Somebody may have already flagged these up but, just in case not, there are a couple of aldehydes (IC50 values of 40 nM and 50 nM) and there are crystal structures although these don’t seem to have been deposited yet: https://doi.org/10.1101/2020.03.25.996348
This the pdb:6LU7 crystal structure may be helpful.
The structure shown with the 30 nM Ki could be functioning as acylating agent (electron-poor aromatic ring facilitating nucleophilic attack on anilide cabronyl) and it’d be good to get crystal structure so that we can get a better idea of binding model. The chlorine looks like a good halogen bond donor. If this is the case then [Cl->Br] would be expected to lead to an increase in affinity.

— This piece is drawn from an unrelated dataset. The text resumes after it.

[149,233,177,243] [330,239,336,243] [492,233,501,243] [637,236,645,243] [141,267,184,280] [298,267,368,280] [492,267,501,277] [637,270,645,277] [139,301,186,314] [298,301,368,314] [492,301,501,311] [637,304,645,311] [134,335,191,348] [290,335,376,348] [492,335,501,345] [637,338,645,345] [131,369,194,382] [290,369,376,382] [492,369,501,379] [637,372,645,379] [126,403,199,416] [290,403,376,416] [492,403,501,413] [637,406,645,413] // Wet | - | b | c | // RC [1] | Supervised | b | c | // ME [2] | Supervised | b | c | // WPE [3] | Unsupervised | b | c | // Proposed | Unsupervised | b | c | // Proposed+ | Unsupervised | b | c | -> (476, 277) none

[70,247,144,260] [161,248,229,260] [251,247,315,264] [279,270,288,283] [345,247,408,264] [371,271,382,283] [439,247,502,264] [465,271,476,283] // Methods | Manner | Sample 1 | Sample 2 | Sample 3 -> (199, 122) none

Oxidation of the catalytic cysteine thiol is always a concern when studying non-covalent binding to cysteine proteases).
Thanks @pwkenny, I see they just released a new crystal structure on PDB today of the same complex, 7BQY
Just posting images of the compounds so people don’t have to dig in SI.
11a 
11b 
Which will eventually be released as PDBs 6LZE and 6M0K eventually.

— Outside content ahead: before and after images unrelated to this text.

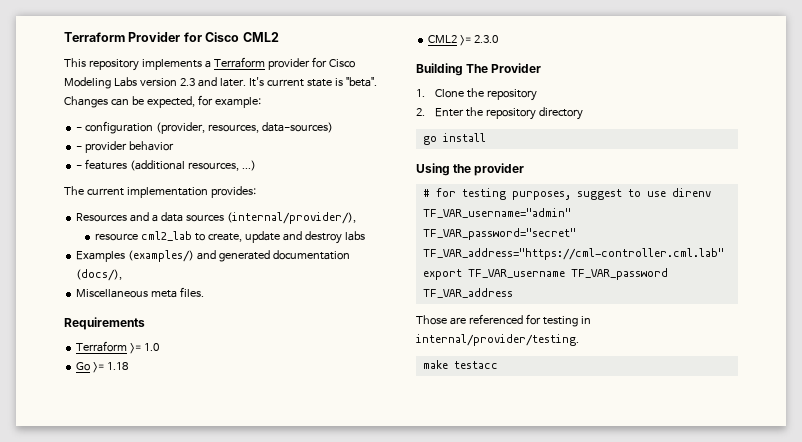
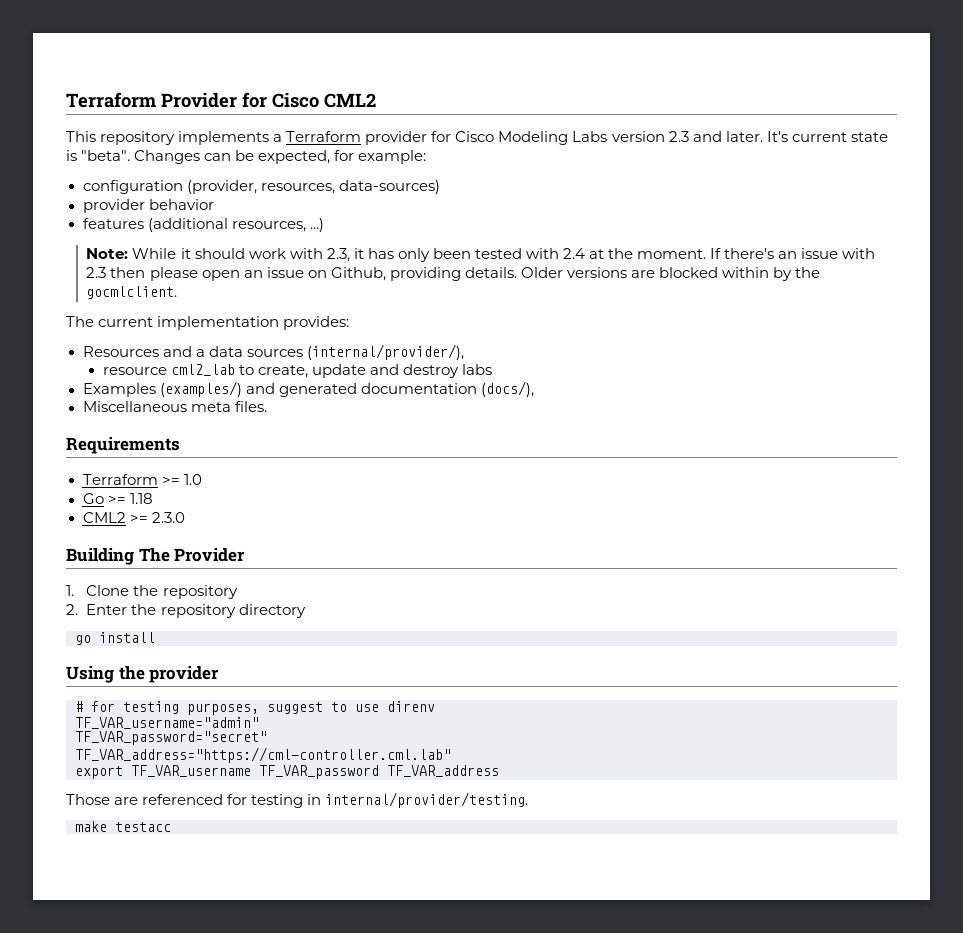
[76,127,83,131] - -> (427, 157) none
[76,146,83,150] - -> (440, 187) none
[76,165,83,169] - -> (214, 204) none
(256, 165) none -> [86,248,876,262] [86,267,821,281] [86,286,178,299] // Note: While it should work with 2.3, it has only been tested with 2.4 at the moment. If there's an issue with 2.3 then please open an issue on Github, providing details. Older versions are blocked within by the gocmlclient.

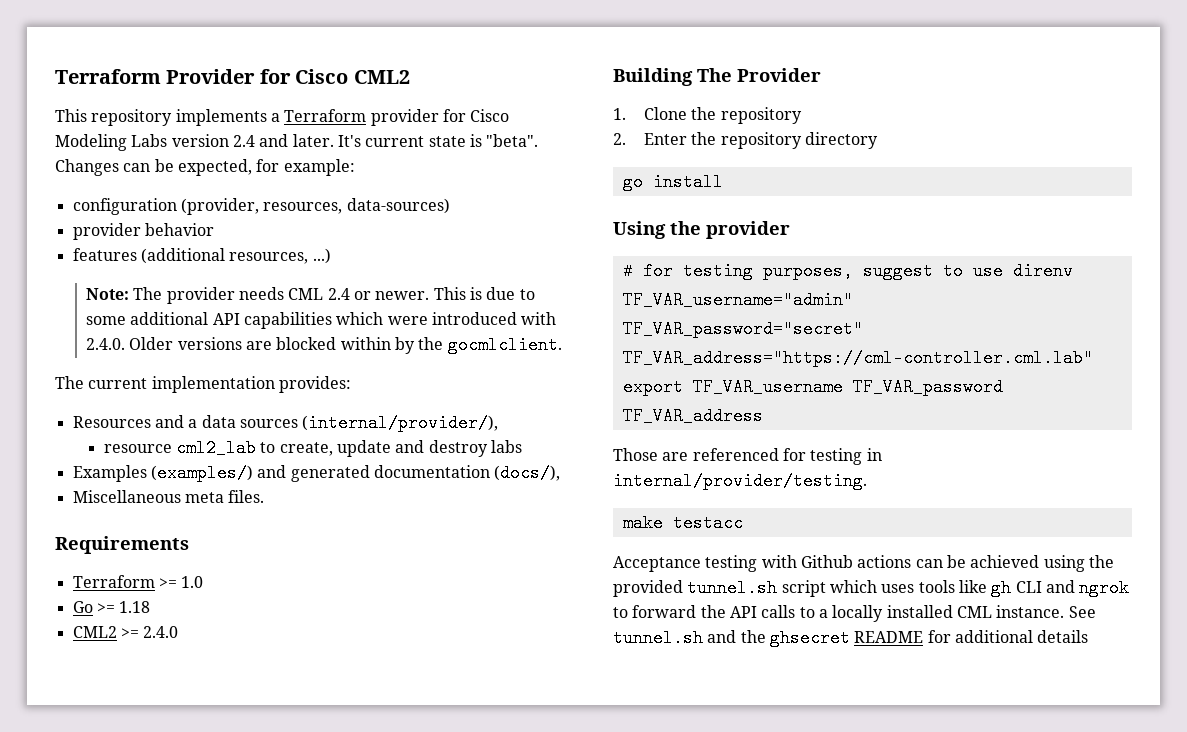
[668,131,689,142] 2.3 -> [232,135,255,147] 2.4
[132,248,876,262] [86,267,517,281] While it should work with 2.3, it has only been tested with 2.4 at the moment. If there's an issue with 2.3 then please open an issue on Github, providing details. -> [133,287,535,304] [85,312,557,329] [85,338,125,350] The provider needs CML 2.4 or newer. This is due to some additional API capabilities which were introduced with 2.4.0.
[151,512,185,523] 2.3.0 -> [143,626,179,638] 2.4.0
(171, 827) none -> [613,555,1114,572] [613,579,1130,597] [613,605,1096,622] [613,629,1089,647] // Acceptance testing with Github actions can be achieved using the provided tunnel.sh script which uses tools like gh CLI and ngrok to forward the API calls to a locally installed CML instance. See tunnel.sh and the ghsecret README for additional details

Note that this biorxiv article @pwkenny flagged was published in Science today https://science.sciencemag.org/content/sci/early/2020/04/21/science.abb4489.full.pdf
Novel warheads with good ADME Tox profile just published. Maybe one to consider when refining warheads:
“Unfortunately, all existing inhibitors of GPX4 act covalently via a reactive alkyl chloride moiety that confers poor selectivity and pharmacokinetic properties. Here, we report our discovery that masked nitrile-oxide electrophiles, which have not been explored previously as covalent cellular probes, undergo remarkable chemical transformations in cells and provide an effective strategy for selective targeting of GPX4. The new GPX4-inhibiting compounds we describe exhibit unexpected proteome-wide selectivity and, in some instances, vastly improved physiochemical and pharmacokinetic properties compared to existing chloroacetamide-based GPX4 inhibitors”
Act on Se-Cys in paper but why not Cys? I also seem to recall a number of “propellor” antihistame like similar scaffolds in some of the early proposals?
^^^^^^^ The molecules they propose really remind me of Leflunomide - have we been able to crystalize teriflunomide with mpro? @AnthonyA
I suggested this many a moon ago but so far no action.
https://covid.postera.ai/covid/submissions/bab12148-3b63-4d08-9c86-25e56d7a9288
Looking for funding to do this. the problem is that it’s an imuno suppressant so not the best thing to dose in critical care but an opportunity i) to see if it’s a warhead (or its prodrug in vivo/vitro), ii) if it has Mpro activity, iii) if it then can be reverse engineered (SOSA) and the immunosup. removed and the side affinity (MPro) amplified… An interesting project I’ve put forward but waiting a response!!!